However, studies done in the early 1990s at the authors’ laboratory [26, 27, 28], and others [29], demonstrated that the direct pathway of activation did exist in the pig-to-human model. Our laboratory has demonstrated that human T cells responded to xeno-MHC antigens as they did to allo-MHC antigens in mixed lymphocyte reaction (MLR) assays. In addition, human-anti-pig T cell responses appeared to share similar antigen-presenting cell (APC) requirements for stimulators (direct pathway) or responders (indirect pathway), and the majority of the primary human-anti-pig xeno-response was directed toward porcine MHC class II antigens and involved interactions with human CD4 accessory molecules [26]. These data indicated that the human-anti-porcine T cell response was similar and could be stronger than allogeneic barriers, in strength. In addition, activation of CD4 T cells provides T cell help to B cells and NK cells as well as CD8 T cell killer progenitors [25]. Therefore, anti-pig-specific strategies directed at inhibition of the direct pathway as well as the indirect pathway must be included for successful xenotransplantation between pigs and primates.
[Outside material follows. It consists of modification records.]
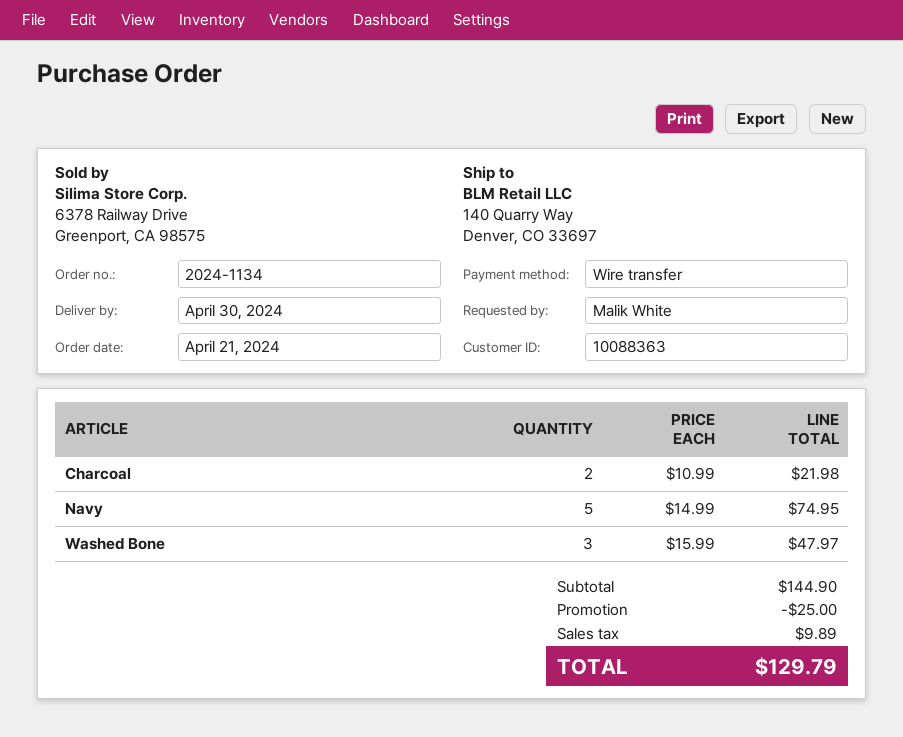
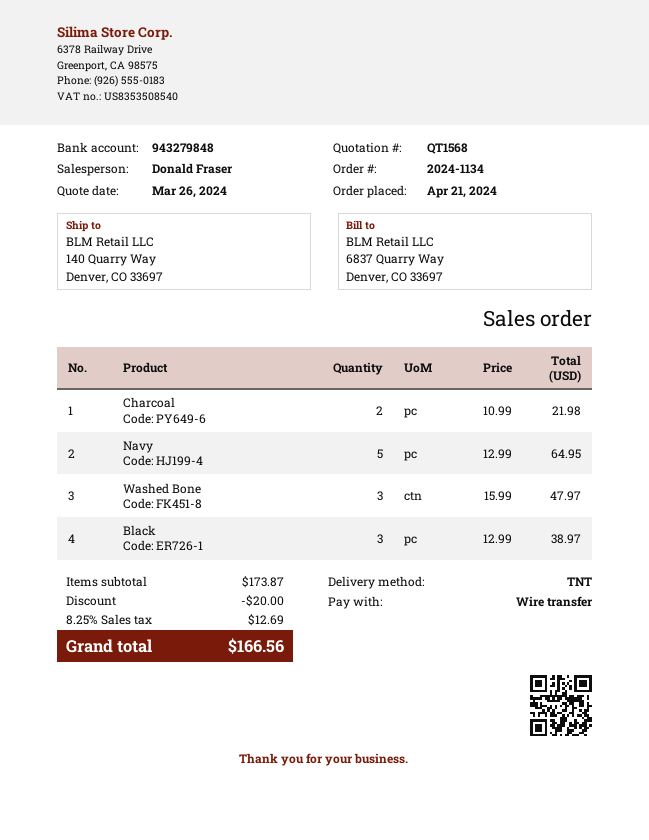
Navy: 5 x 14.99 = 74.95 -> 5 x 12.99 = 64.95
Black: none -> 3 x 12.99 = 38.97
subtotal: 144.90 -> 173.87
discount: 25.00 -> 20.00
tax: 9.89 -> 12.69
total: 129.79 -> 166.56

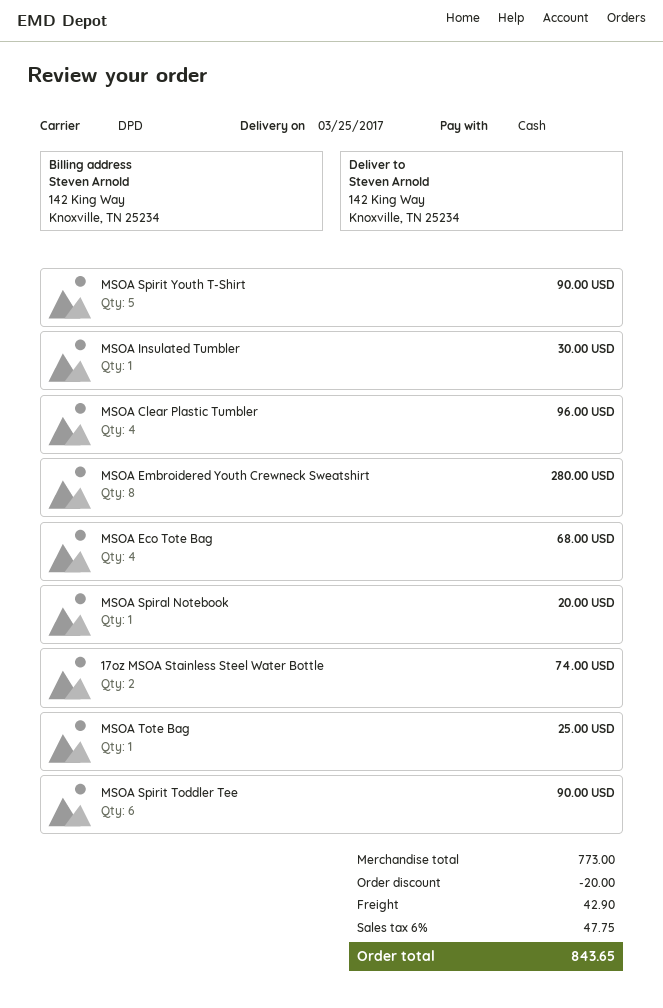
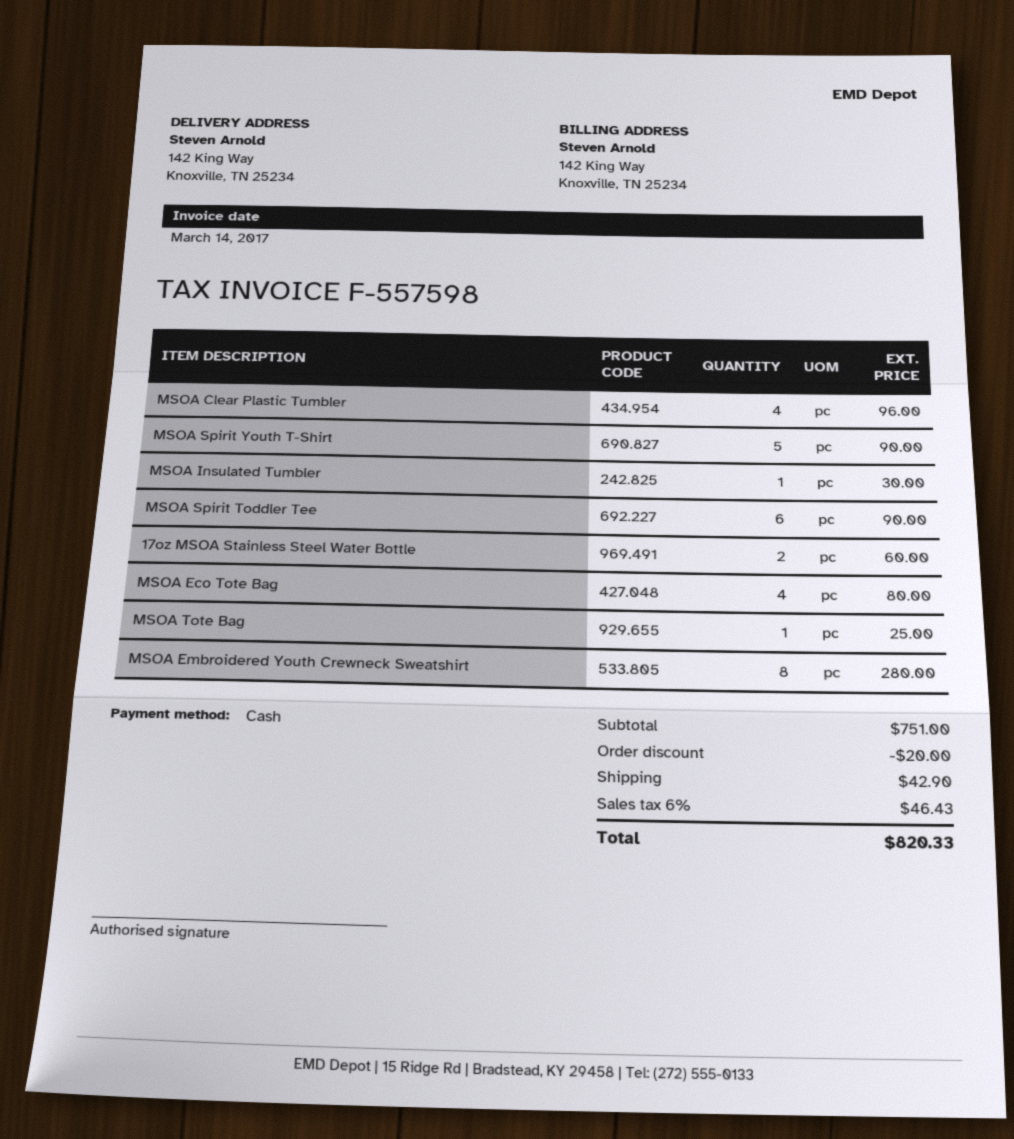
MSOA Eco Tote Bag: 4 for 68.00 -> 4 for 80.00
MSOA Spiral Notebook: 1 for 20.00 -> none
17oz MSOA Stainless Steel Water Bottle: 2 for 74.00 -> 2 for 60.00
subtotal: 773.00 -> 751.00
tax: 6% = 47.75 -> 6% = 46.43
total: 843.65 -> 820.33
The Importance of Inducing Tolerance for Successful Life-Supporting Xenogeneic Renal Transplantation

In initial studies in 2002, we achieved survival of up to 34 days for life-supporting GalT-KO pig-to-baboon renal xenotransplantation using immunosuppressive regimens that included anti-thymocyte globulin (ATG) and anti-CD154 mAb [24]. Meanwhile, in 2005, Zhong et al. reported maximum survival of only 16 days using GalT-KO kidneys. Even with the use of heavy immunosuppression in these protocols, rejected GalT-KO grafts showed severe cellular and humoral rejection [29]. The glomeruli and peritubular capillaries of these rejected xenografts stained brightly for IgG, suggesting that T cell help allows class switching from IgM to IgG with specificity for porcine antigens. Due to recipients developing cellular rejection despite heavy chronic immunosuppression, these results suggest that small numbers of T cells can initiate both cellular and humoral responses. This data is consistent with reports by Korsgren and colleagues which indicated that even very small numbers of T cells were sufficient to initiate rejection of porcine islets by macrophages in T cell-deficient rodents [30]. The level of immunosuppression needed to control these T cell responses and prolong xenograft survival has been associated with prohibitive morbidity and mortality. Additionally, these regimens have not yielded survival that would merit transition to clinical trials. These results do however provide compelling rationale to pursue a clinically applicable tolerance strategy that would potentially avoid the high level of immunosuppression employed in current xenotransplantation protocols.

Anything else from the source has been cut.